Les pays arabes préoccupés par d'autres crises régionales

La plupart des pays de la région qui apportaient leur soutien aux Palestiniens ont d'autres préoccupations plus urgentes: la guerre a dévasté Syrie, Yémen, Libye et une partie de l'Irak. L'Egypte n'entend pas renoncer à l'aide militaire américaine de 1,3 milliard de dollars par an.La Turquie est occupée à mater les Kurdes et à étouffer son opposition. Sous l'influence de Riyad et d'Abou Dhabi, les pays du Golfe sont déchirés. Ces préoccupations régionales excluent toute rupture avec Washington pour les monarchies du Golfe et expliquent la condamnation à minima de la décision américaine.

Par dessus tout, c'est l'influence croissante de Téhéran dans la région -Irak, Syrie, Liban- qui est devenue pour l'Arabie saoudite et les Émirats la menace principale. Et l'homme fort de Riyad, le prince héritier Mohammed Ben Salman, partage avec le Premier ministre israélien Benyamin Netanyahu la volonté de contrer l'Iran. Sur cette base, il multiplie les signes de rapprochement. Il a par ailleurs noué une relation personnelle avec Jared Kushner, le gendre de Donald Trump, proche du Likoud et en charge de nouveaux pourparlers sur la question israélo-palestinienne.

La fin du rôle de médiateur des Etats-Unis?

"Trump n'a pas tué le processus de paix, mercredi. Il s'est juste incliné sur sa tombe", diagnostique Zvi Barel, spécialiste des territoires palestiniens au quotidien Haaretz. Il y a en effet plusieurs années que ces pourparlers n'étaient plus qu'un théâtre d'ombres.

"Les États-Unis n'ont jamais été impartiaux dans le conflit israélo-palestinien, observe Hugh Lovatt, ils s'efforçaient seulement d'en donner l'apparence. La décision de Trump fait surtout tomber le masque". Washington ne peut plus faire semblant d'être le médiateur neutre (honest broker) qu'on lui prêtait.

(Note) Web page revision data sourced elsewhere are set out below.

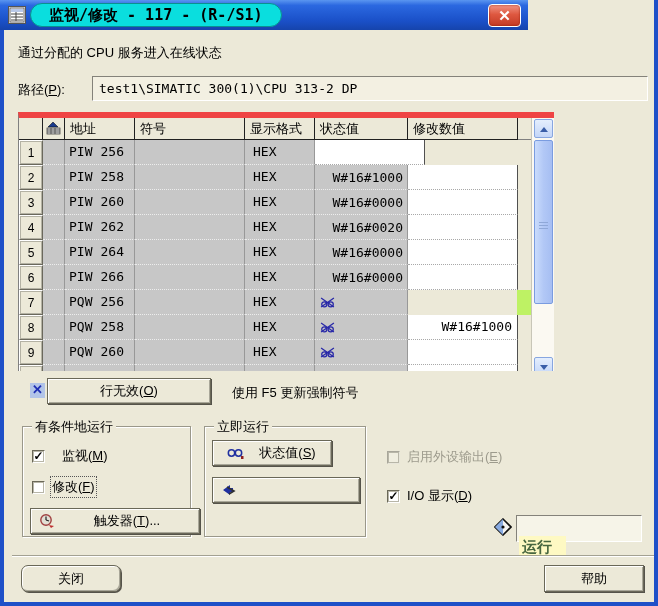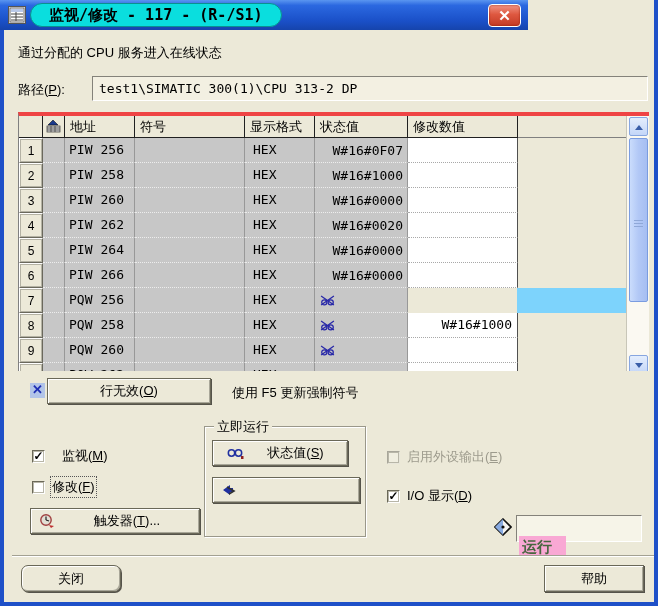--- a/index.html
+++ b/index.html
@@ -49,8 +49,8 @@
 
   
   .vat {
-    position:absolute; left:14px; top:112px; width:631px; height:259px;
-    background:#7dd3fc; border-left:1px solid #808080; border-top:4px solid #ef4444;
+    position:absolute; left:14px; top:112px; width:536px; height:259px;
+    background:#bef264; border-left:1px solid #808080; border-top:6px solid #ef4444;
     overflow:hidden;
   }
   .vat-content { position:absolute; left:0; top:0; width:608px; height:259px; overflow:hidden; }

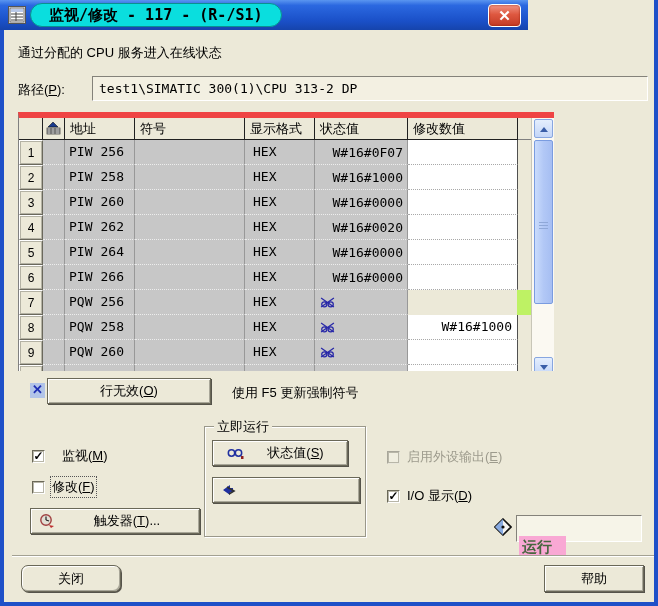--- a/index.html
+++ b/index.html
@@ -225,10 +225,6 @@
             </div>
     <div class="c gcell sym"></div>
     <div class="c gcell fmt">HEX</div>
-    <div class="c gcell stat">
-
-      <span class="stxt">W#16#0F07</span>
-    </div>
     <div class="c mod"><span class="mtxt"></span></div>
     <div class="c fill"></div>
   </div>

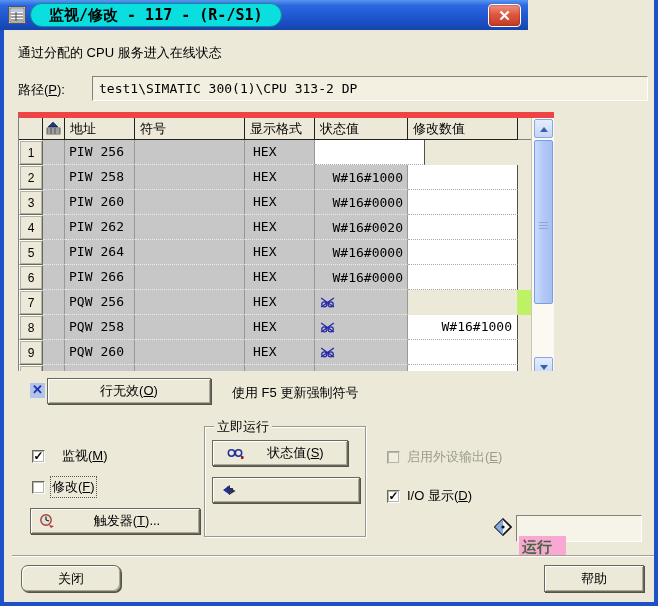--- a/index.html
+++ b/index.html
@@ -415,6 +415,9 @@
   </button>
   <div class="f5-note">使用 F5 更新强制符号</div>
 
+  <div class="groupbox gb-cond">
+    <div class="gb-label">有条件地运行</div>
+  </div>
   <div class="checkrow cb-monitor">
     <span class="checkbox checked"></span>
     <span><span>监视(</span><span class="key">M</span><span>)</span></span>

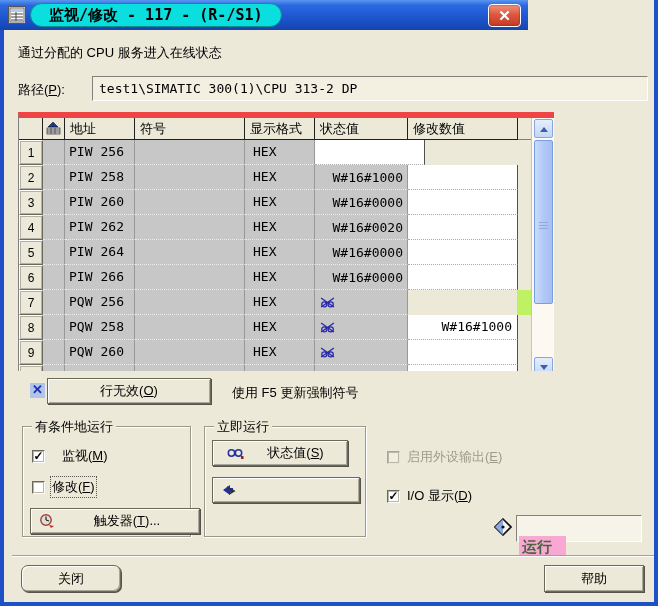--- a/index.html
+++ b/index.html
@@ -146,7 +146,7 @@
   .cb-modify  { left:28px; top:478px; }
   .btn-trigger { position:absolute; left:26px; top:508px; width:170px; height:26px; justify-content:flex-start; padding-left:8px; }
   .btn-trigger .lbl { flex:1; text-align:center; }
-  .btn-status { position:absolute; left:208px; top:440px; width:136px; height:26px; justify-content:center; padding-left:14px; }
+  .btn-status { position:absolute; left:208px; top:440px; width:120px; height:26px; justify-content:center; padding-left:14px; }
   .btn-modval { position:absolute; left:208px; top:477px; width:148px; height:26px; justify-content:flex-start; padding-left:7px; }
   .btn-status .lbl, .btn-modval .lbl { flex:1; text-align:center; }
   .cb-po { left:383px; top:448px; }

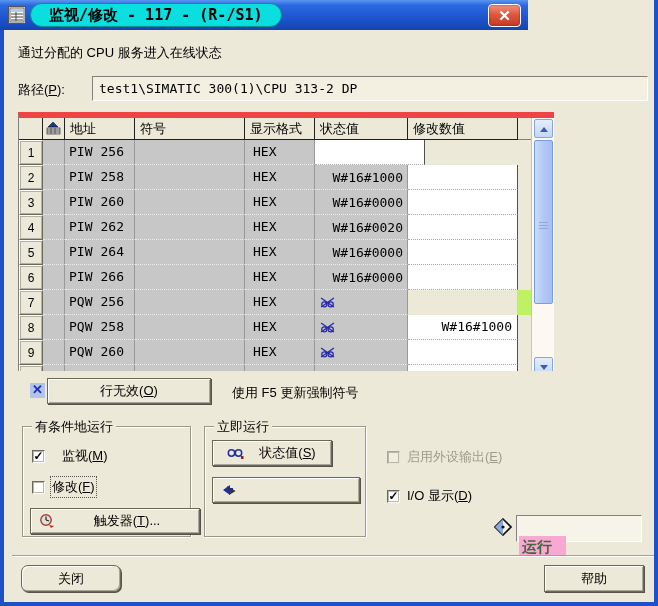--- a/index.html
+++ b/index.html
@@ -159,7 +159,7 @@
     display:flex; align-items:center; padding:2px;
   }
   .run-chip {
-    background:#f9a8d4; color:#47663F; font-weight:bold; font-size:15px;
+    background:#fef9c3; color:#47663F; font-weight:bold; font-size:15px;
     padding:1px 14px 1px 3px; line-height:19px;margin-top:36px;
   }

L'enterrement des négociations de paix impliquées par la politique de Trump n'est d'ailleurs pas sans poser problème aux pays de la région: pour poursuivre leurs agendas respectifs, note Hugh Lovatt, "les dirigeants arabes avaient besoin de la couverture du "processus de paix", même s'il n'en avait que le nom".

Impuissance

La Russie pour sa part, est focalisée sur la Syrie et la Libye. Si elle s'est impliquée dans la politique inter-palestinienne, elle se désintéresse du processus de paix. L'Europe, de son côté, première pourvoyeuse d'aide aux Palestiniens, est divisée. La plupart des grands pays d'Europe de l'Ouest, condamnent régulièrement les annonces de nouvelles colonies. L'UE demande régulièrement la fin de la démolition de structures et projets qu'elle finance; elle a pris des mesures formelles pour distinguer les produits en provenance des colonies de Cisjordanie. Mais aucune de ces actions n'a permis de freiner l'occupation des terres et la poursuite de la colonisation, qui s'est accélérée depuis l'arrivée de Trump à la Maison Blanche.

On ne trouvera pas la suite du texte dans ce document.